Paperwork took up the rest of my day - I am trying to get back into the drudgery portion of politics. Could be worse.
The second day was not as simple. After consulting with Xenrad, I decided to try to sharpen the focus on the edges of the blade, and it worked, but the Force seemed less effective in aiding my work (Reduce crit rating by 1 mod); as I continued to work, my thoughts wandered to the Human League and the Imperial government, and I began to imagine getting revenge for the deaths of the slaves, for Damaria and Sprend's severe injuries, and I felt my fear and anger rising, channeling into the crystal. The blade somehow felt deadlier - I can almost imagine a pulsing leading edge (Vicious +1 quality mod, but had to use 3 dark side pips in order to succeed). In any case, I am ready to defend my family and the people of Balmorra, though it may mean losing my job. So be it.
35:2:19-11:33
Another busy couple of days. I heard from Marv that Sprend had discovered the ancient hangar, mentioned in the old datachip the Takkas had given to us. They had decoded another layer of data in which this “Ki-Adi-Mundi” described his studies of the ancient civil war on Balmorra, and had recorded coordinates to a possible hangar.

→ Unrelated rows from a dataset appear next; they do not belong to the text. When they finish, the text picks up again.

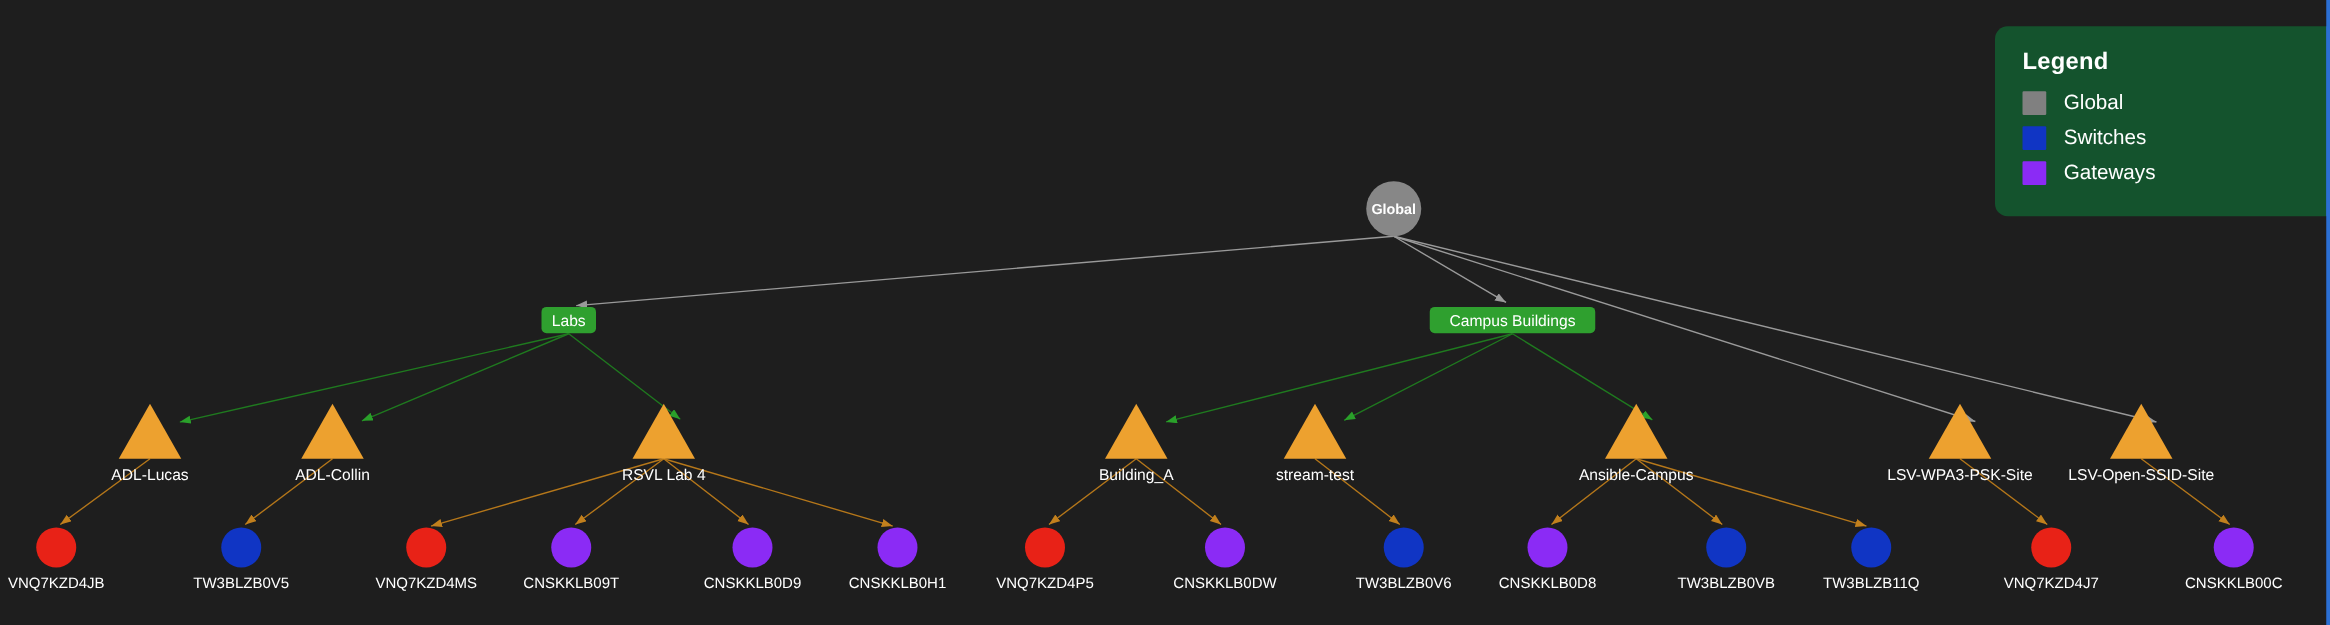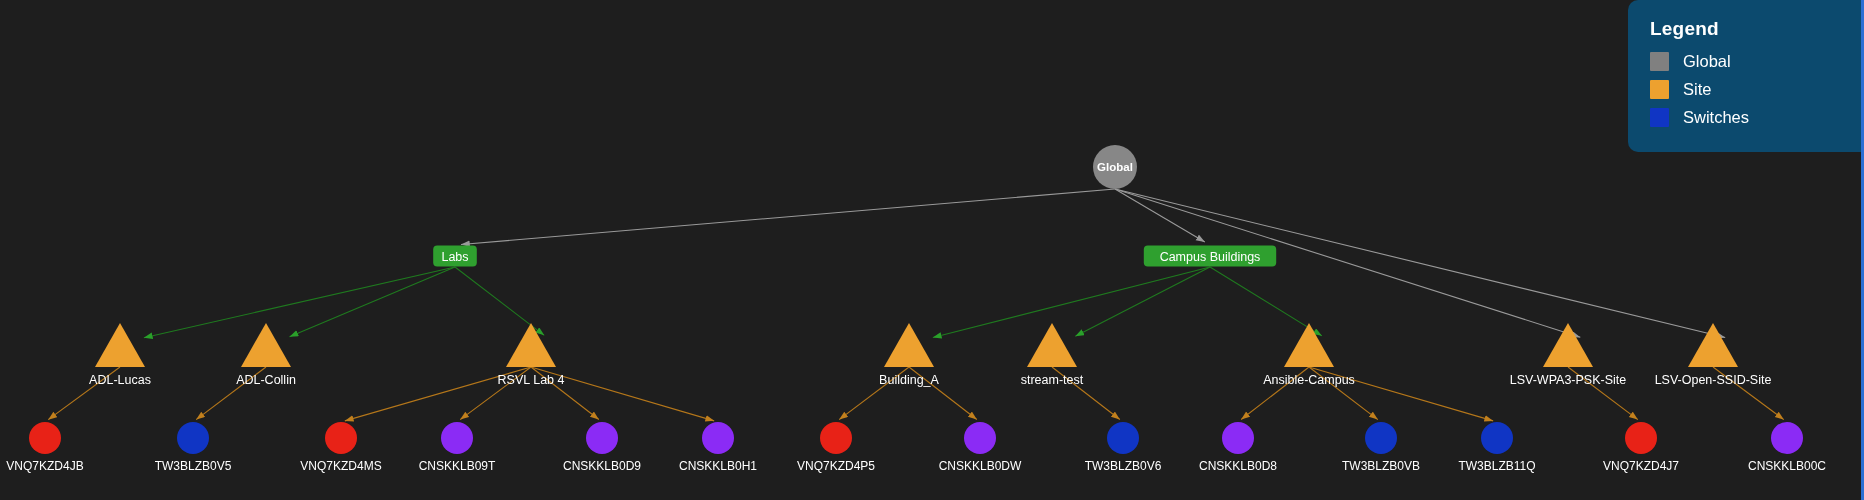--- a/index.html
+++ b/index.html
@@ -29,9 +29,9 @@
 
   
   #legend{
-    position:absolute;right:0px;top:0;
-    width:236px;
-    background:#0c4a6e;
+    position:absolute;right:0px;top:21px;
+    width:268px;
+    background:#14532d;
     border-radius:10px 0 0 10px;
     padding:14px 0 16px 22px;
     box-sizing:border-box;

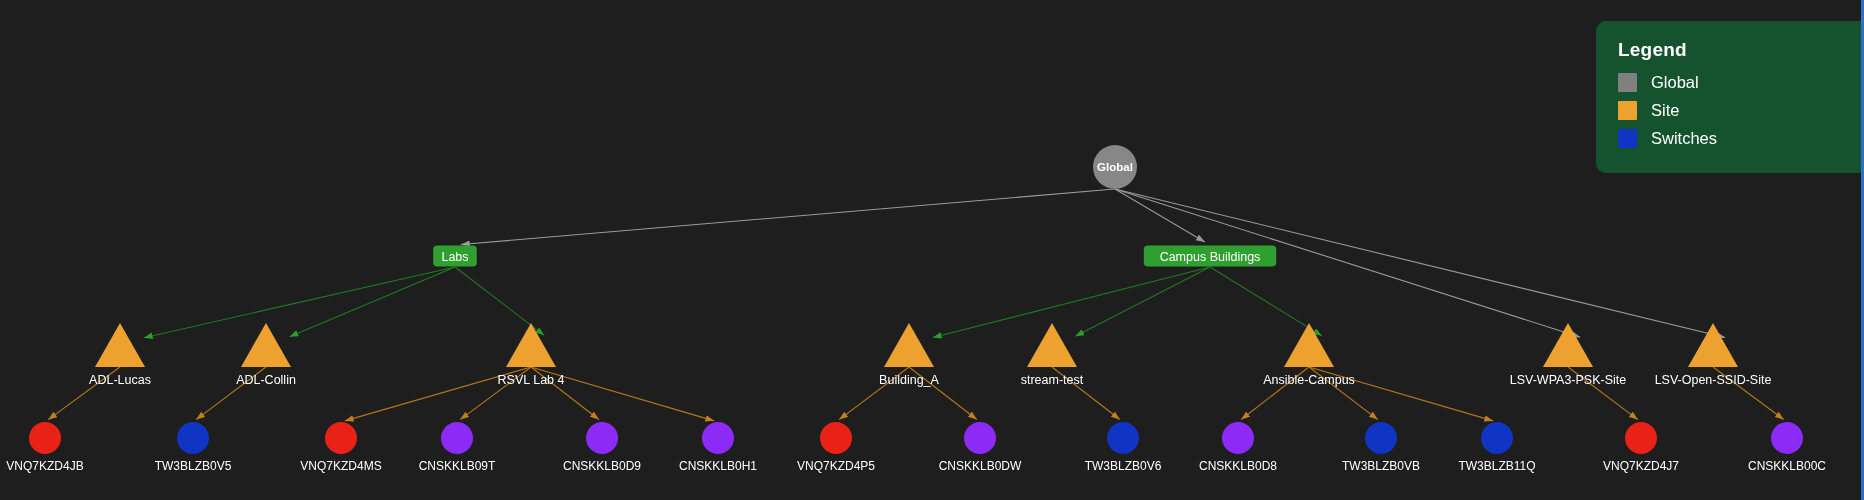--- a/index.html
+++ b/index.html
@@ -209,10 +209,6 @@
         <div class="legend-text">Global</div>
       </div>
       <div class="legend-row">
-        <div class="swatch" style="background: rgb(237, 161, 47);"></div>
-        <div class="legend-text">Site</div>
-      </div>
-      <div class="legend-row">
         <div class="swatch" style="background: rgb(16, 53, 196);"></div>
         <div class="legend-text">Switches</div>
       </div>

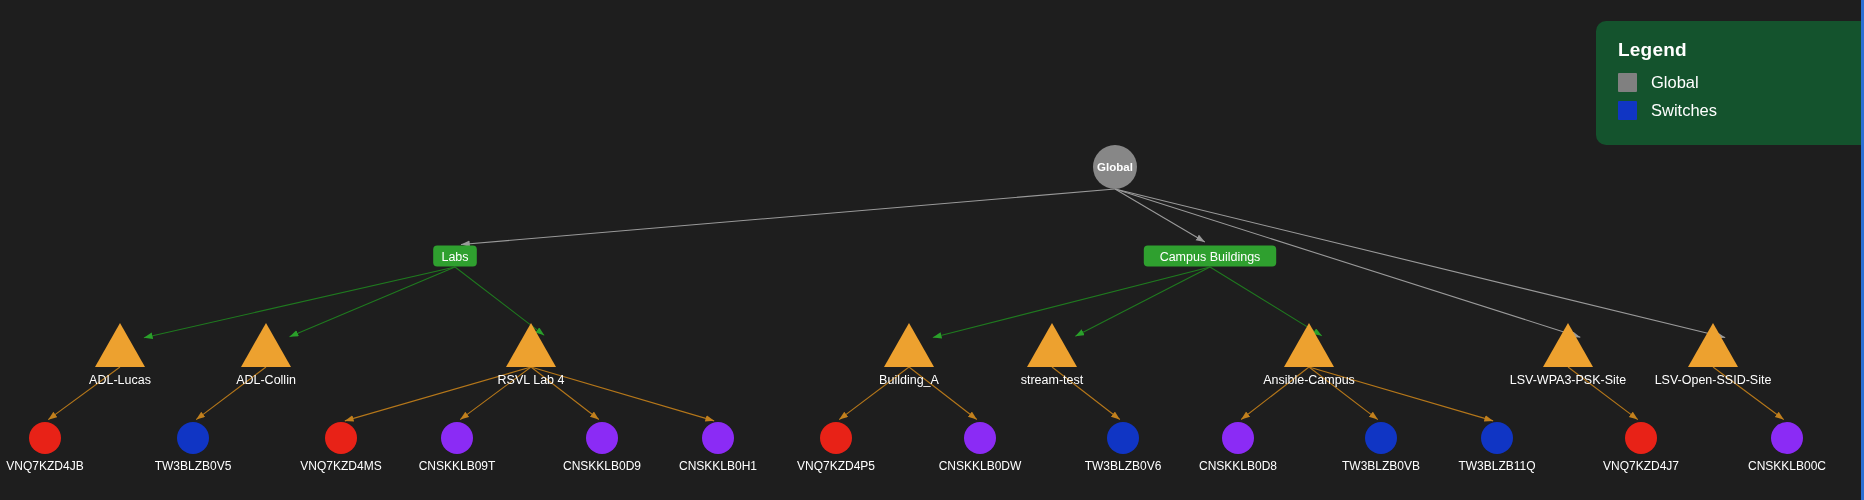--- a/index.html
+++ b/index.html
@@ -212,6 +212,10 @@
         <div class="swatch" style="background: rgb(16, 53, 196);"></div>
         <div class="legend-text">Switches</div>
       </div>
+      <div class="legend-row">
+        <div class="swatch" style="background: rgb(139, 43, 245);"></div>
+        <div class="legend-text">Gateways</div>
+      </div>
     </div>
 </div>
 <div class="right-edge"></div>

It turns out the hangar was still in decent shape, and only took a few days to clean up and refurbish. While these renovations were taking place, Sprend and I went on another hunting trip - not for meat, but for mounts.
Sprend had come across a female varactyl - he calls her Sasha, and it fits - during his surveying trip. He asked for some tack, so I decided to buy it for him, and since I got a two-for-one deal I asked if we could track down a mate for Sasha. Already I had visions of a hangar full of trained varactyls - the Alliance can always use mounts, and any extras we could sell.
Sprend brought me directly to the spot where he found Sasha, and it was only an hour or two before he pointed out some larger tracks - hopefully a male. Sasha was with us, and seemed excited - and it was not long at all before a large varactyl came into view, communicating with her in chirps and hoots. Sprend passed me some feed, and between Sasha and tasty treats, the reptavian seemed quite comfortable around us - no Force Influence necessary!
He is a red, quite the specimen, and seems to be Sasha's natural mate. While I fed him, Sprend carefully slipped a bridle on him, and we led them back to the hangar where we set up a bit of a corral and nesting cave. I think I shall call him Garnet.
With the varactyls settled in, we made a fire just outside the hangar. A perfect evening with a light breeze, no clouds, and a million stars. We swapped a few stories, and enjoyed the peace of the wilderness. Another moment I will cherish.